In active use during the Falklands War of 1982 and the First Gulf War in 1991, the Clansman was progressively phased out from the mid-2000s onwards, being replaced by the new digital Bowman communication system. Whilst much of the equipment is still available to collectors on the surplus market, technical details of some of the parts remain classified to this day.


“The MOD originally planned to deploy the Clansman with primary non-rechargeable batteries but just as it was coming into service in the early 1970s, while I was still working for Saft, we persuaded them to go for a secondary rechargeable battery,” remembers Brian Soden. “The Ministry of Defence gave both Saft and Chloride a contract to produce 1,000 rechargeable batteries which were trialled and, lo and behold, the rechargeable batteries that we supplied worked.
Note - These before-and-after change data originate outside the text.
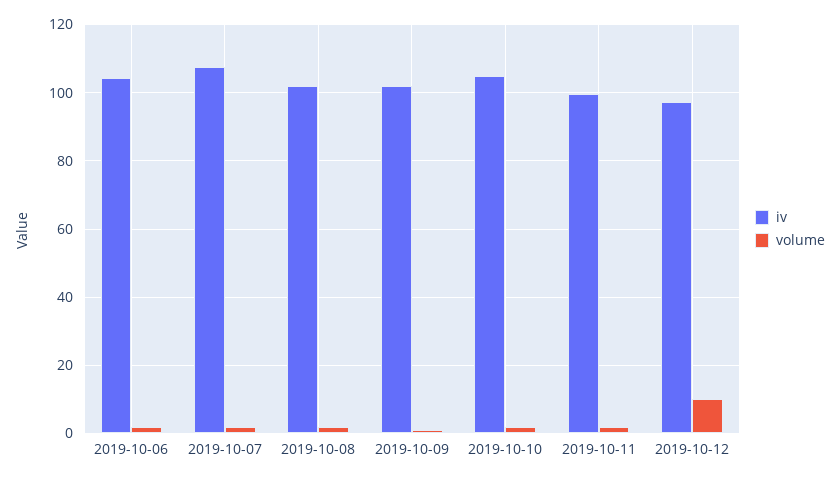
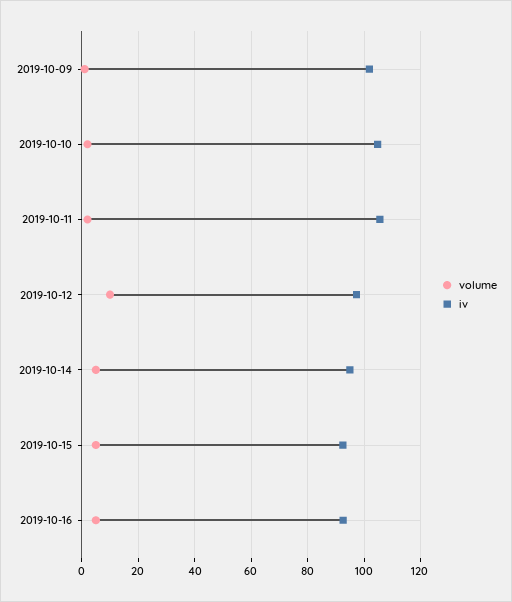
iv, 2019-10-06: 104 -> none
volume, 2019-10-06: 2 -> none
iv, 2019-10-07: 108 -> none
volume, 2019-10-07: 2 -> none
iv, 2019-10-08: 102 -> none
volume, 2019-10-08: 2 -> none
iv, 2019-10-11: 100 -> 105
volume, 2019-10-14: none -> 5
iv, 2019-10-14: none -> 95
volume, 2019-10-15: none -> 5
iv, 2019-10-15: none -> 92.5
volume, 2019-10-16: none -> 5
iv, 2019-10-16: none -> 92.5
The design of the battery went on from there.”CLansman
Brian Soden had already decided in his own mind to establish Lincad when he approached the MOD with a proposal to provide an inspection and maintenance service. Initially offered 1,000 batteries to check, he set up a testing facility in Sandhurst and, before long, the newly formed Lincad was receiving Clansman batteries in the tens of thousands which, having been inspected, were either made good for service use or scrapped.
A variety of rechargeable nickel-cadmium batteries were used in the early days of the Clansman, including a small 12V 0.5Ah , a 14.4V 1.8Ah as well as a 24V 3.3Ah battery which was later upgraded to 4Ah.
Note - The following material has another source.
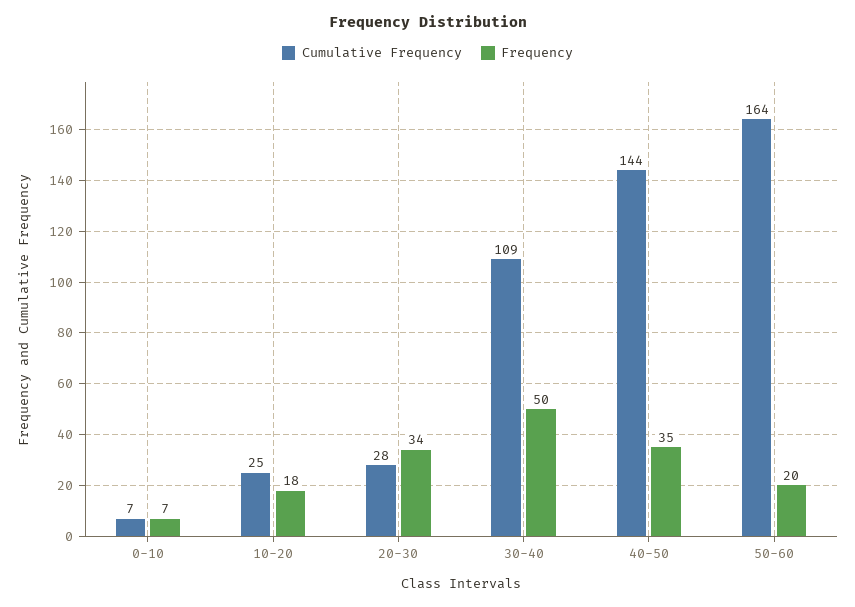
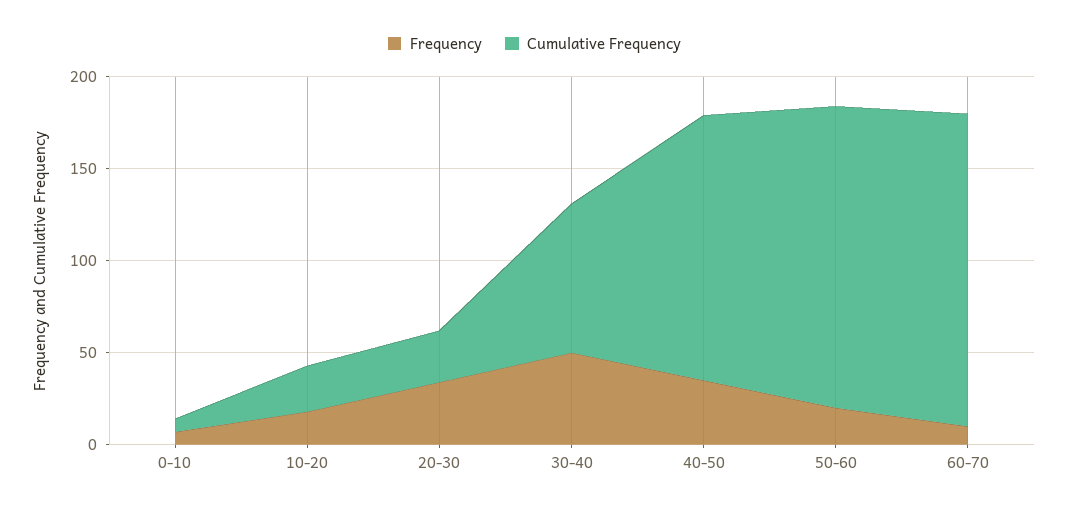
Cumulative Frequency, 30-40: 109 -> 80
Frequency, 60-70: none -> 10
Cumulative Frequency, 60-70: none -> 170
To support this 4Ah version, an alternating current charging unit (ACCU) was provided for use in barracks, where up to sixteen batteries could be charged simultaneously or singly, whilst a direct current charging unit (DCCU) was used to recharge the battery when it was mounted in a vehicle. Both chargers worked in a similar way, providing an appropriate charging current while sensing the battery temperature to detect when charging was complete. Later, an intelligent battery management system (IBMS) was provided which could automatically condition one or more batteries, ensuring that only a complete charge cycle was ever applied.


By this stage, the days of the Clansman being used on active service were numbered. Time was moving on for the army and for Lincad.

“Over the course of our 30 years, we have been instrumental in advancing battery technology and design, working closely with global cell manufacturers to push the limits of what can be achieved with the latest cell chemistries,” says Brian Soden. “The commercialisation of lithium-ion batteries in 1991 saw a step change in battery performance and by the year 2000, we were developing our first lithium-ion power system (LIPS) battery, the LIPS 1, and the associated Caravel charger.”
Now firmly established as a major supplier to the MOD, Lincad designs and manufactures batteries, chargers and power management systems for applications ranging from man-portable equipment to artillery systems, from underwater vehicles to land mobile equipment. The next generation of the LIPS battery, offering the very latest in battery technology and design is on the horizon. However, it all began with the servicing of the nickel cadmium batteries for the Clansman radio.